ÖAAB-HOCH: SCHUSTER VERSCHLEIERT VERSÄUMNISSE DER SP-ARBEITSMARKTPOLITIK

"Die Bundesregierung kann nicht die Versäumnisse jahrelanger verfehlter Wiener SP-Arbeitsmarktpolitik innerhalb weniger Monate ungeschehen machen", so reagierte der Wiener ÖAAB-Landessekretär Alfred Hoch auf die Aussagen des SP-Gemeinderates Schuster.

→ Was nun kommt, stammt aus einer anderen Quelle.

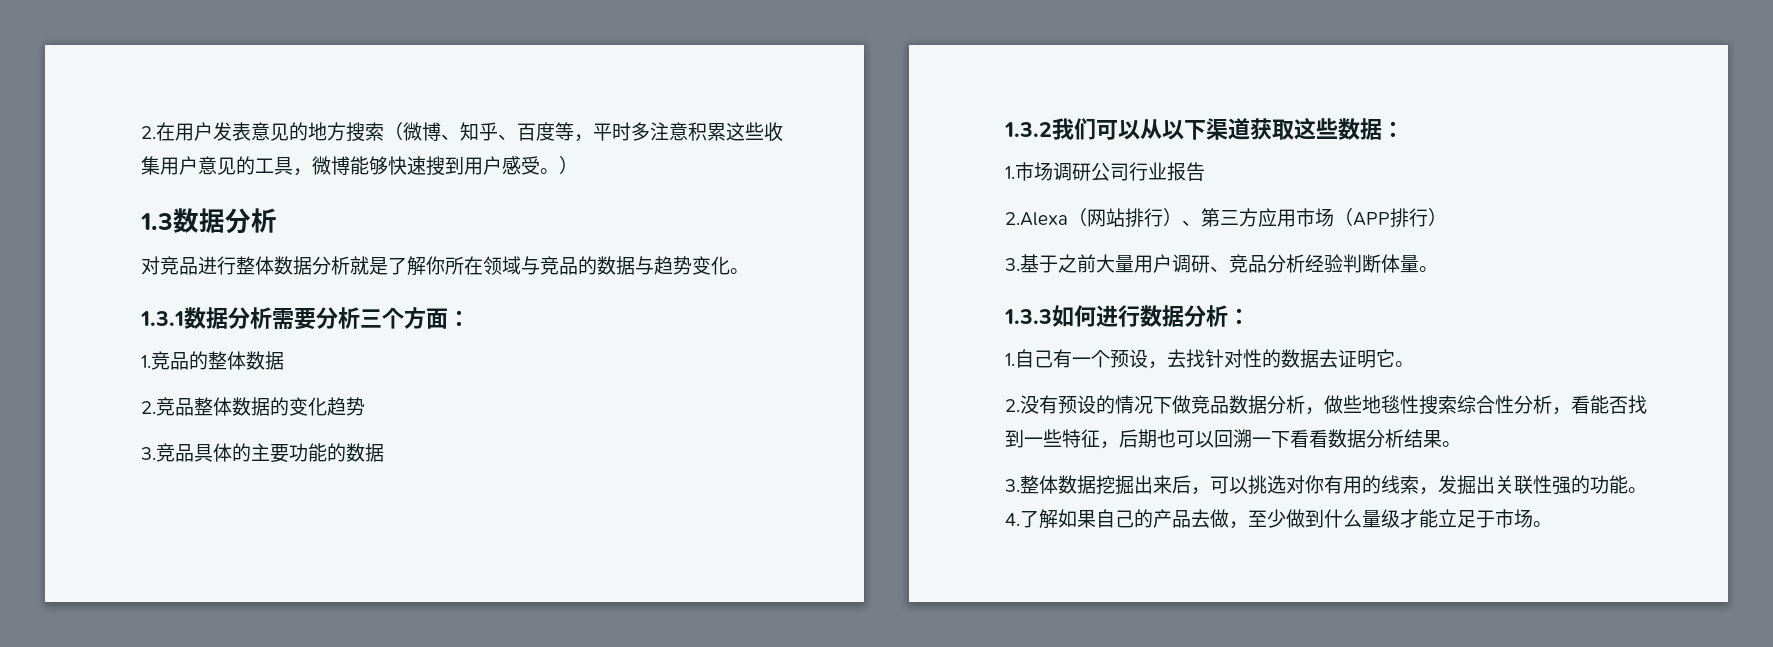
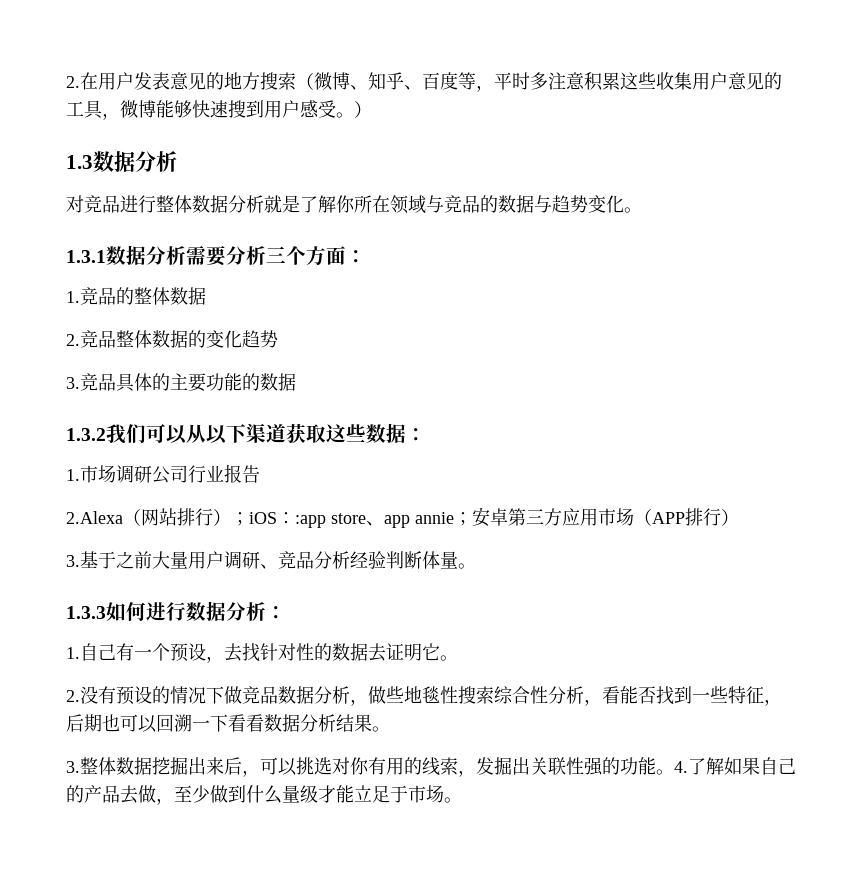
[1182,220,1201,226] 、 -> [231,507,508,528] ；iOS：:app store、app annie；安卓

"Der Aufbau effizienter Strukturen in der Wiener Arbeitsmarktpolitik wurde nachweislich jahrelang vernachlässigt , mit dem Resultat, dass Wien als einziges Bundesland in den letzten Jahren keinen wirklichen Zuwachs an Beschäftigten aufweisen kann", so HOCH. Jetzt sind rasche Impulse zur Belebung des Arbeitsmarktes sowie Reformen im AMS und natürlich auch im Waff notwendig. "So müssen die Arbeitssuchenden engagierter betreut und effektiver geschult werden", fordert der ÖAAB-Landessekretär Alfred Hoch, der sich einen überschaubaren Pool aus Anbietern von Schulungen vorstellen kann. Damit könnten die Schulungsmaßnahmen transparenter hinsichtlich auf ihren Erfolg evaluiert werden", ist HOCH überzeugt. Er verweist in diesem Zusammenhang auf Berichte, wonach Stichproben beim AMS ergeben haben, dass die Arbeitsweise und die Methoden der Anbieter der Schulungen äußerst mangelhaft sind, weil den Trainern häufig die fachliche Qualifikation fehlt. "Bevor man der, in der Arbeitsmarktpolitik sehr engagiert agierenden, Bundesregierung für alles die Schuld gibt, sollte man zuerst solche Dinge abstellen", so HOCH abschliessend in Richtung von SP-Schuster.